### Problem to work on
Every record below should be repeated exactly, with the pictures left out.

### Data section
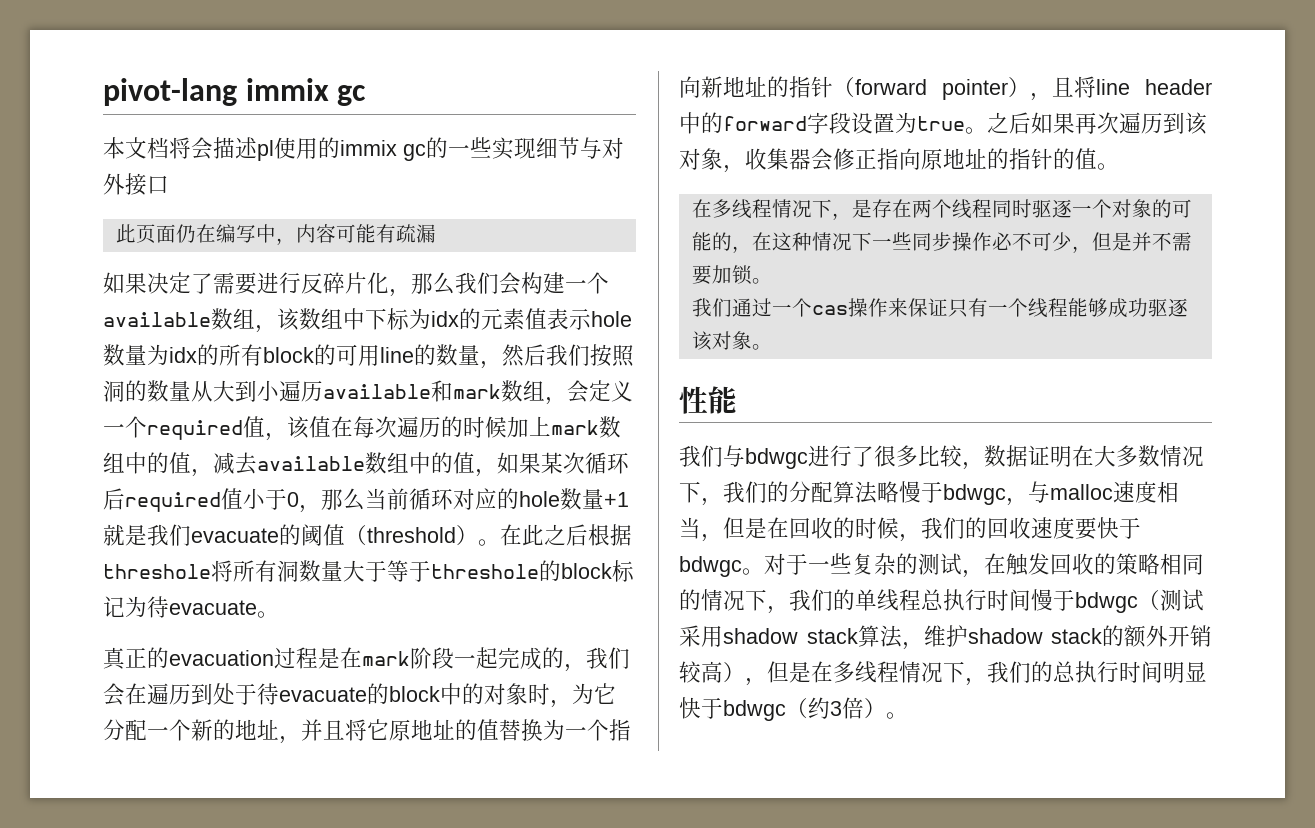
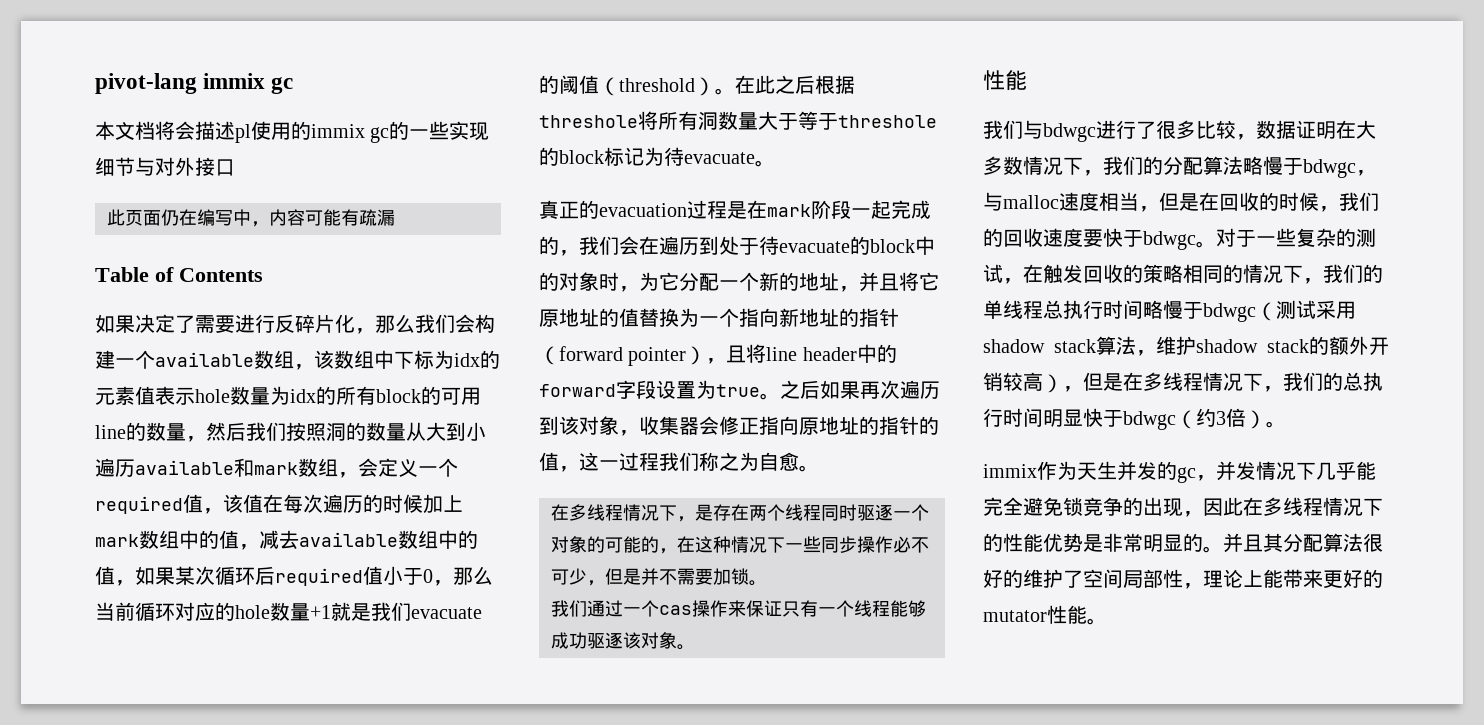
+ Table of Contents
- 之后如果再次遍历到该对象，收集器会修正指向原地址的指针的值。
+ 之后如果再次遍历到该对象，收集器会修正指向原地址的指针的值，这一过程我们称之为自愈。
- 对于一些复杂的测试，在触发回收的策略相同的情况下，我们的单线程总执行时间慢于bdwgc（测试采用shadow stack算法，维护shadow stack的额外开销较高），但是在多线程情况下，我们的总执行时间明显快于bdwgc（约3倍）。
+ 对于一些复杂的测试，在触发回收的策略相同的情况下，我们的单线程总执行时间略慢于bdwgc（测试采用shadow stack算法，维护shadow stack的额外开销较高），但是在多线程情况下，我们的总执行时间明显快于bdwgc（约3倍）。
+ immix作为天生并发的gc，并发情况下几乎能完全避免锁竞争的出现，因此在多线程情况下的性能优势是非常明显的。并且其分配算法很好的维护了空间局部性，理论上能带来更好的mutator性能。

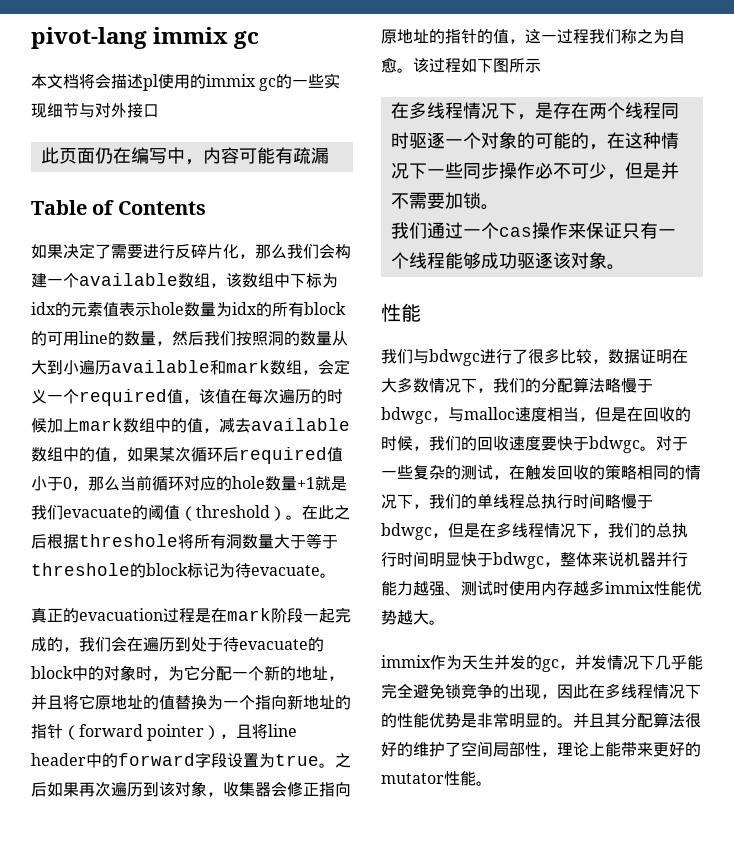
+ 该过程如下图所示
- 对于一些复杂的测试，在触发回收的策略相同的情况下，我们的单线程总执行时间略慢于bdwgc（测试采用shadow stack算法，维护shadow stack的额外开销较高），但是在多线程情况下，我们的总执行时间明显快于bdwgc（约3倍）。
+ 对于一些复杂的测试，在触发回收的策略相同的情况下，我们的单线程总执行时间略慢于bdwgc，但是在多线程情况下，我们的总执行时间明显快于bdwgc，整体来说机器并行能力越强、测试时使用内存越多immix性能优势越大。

### Response for this exercise
+ Table of Contents
- 之后如果再次遍历到该对象，收集器会修正指向原地址的指针的值。
+ 之后如果再次遍历到该对象，收集器会修正指向原地址的指针的值，这一过程我们称之为自愈。
- 对于一些复杂的测试，在触发回收的策略相同的情况下，我们的单线程总执行时间慢于bdwgc（测试采用shadow stack算法，维护shadow stack的额外开销较高），但是在多线程情况下，我们的总执行时间明显快于bdwgc（约3倍）。
+ 对于一些复杂的测试，在触发回收的策略相同的情况下，我们的单线程总执行时间略慢于bdwgc（测试采用shadow stack算法，维护shadow stack的额外开销较高），但是在多线程情况下，我们的总执行时间明显快于bdwgc（约3倍）。
+ immix作为天生并发的gc，并发情况下几乎能完全避免锁竞争的出现，因此在多线程情况下的性能优势是非常明显的。并且其分配算法很好的维护了空间局部性，理论上能带来更好的mutator性能。

+ 该过程如下图所示
- 对于一些复杂的测试，在触发回收的策略相同的情况下，我们的单线程总执行时间略慢于bdwgc（测试采用shadow stack算法，维护shadow stack的额外开销较高），但是在多线程情况下，我们的总执行时间明显快于bdwgc（约3倍）。
+ 对于一些复杂的测试，在触发回收的策略相同的情况下，我们的单线程总执行时间略慢于bdwgc，但是在多线程情况下，我们的总执行时间明显快于bdwgc，整体来说机器并行能力越强、测试时使用内存越多immix性能优势越大。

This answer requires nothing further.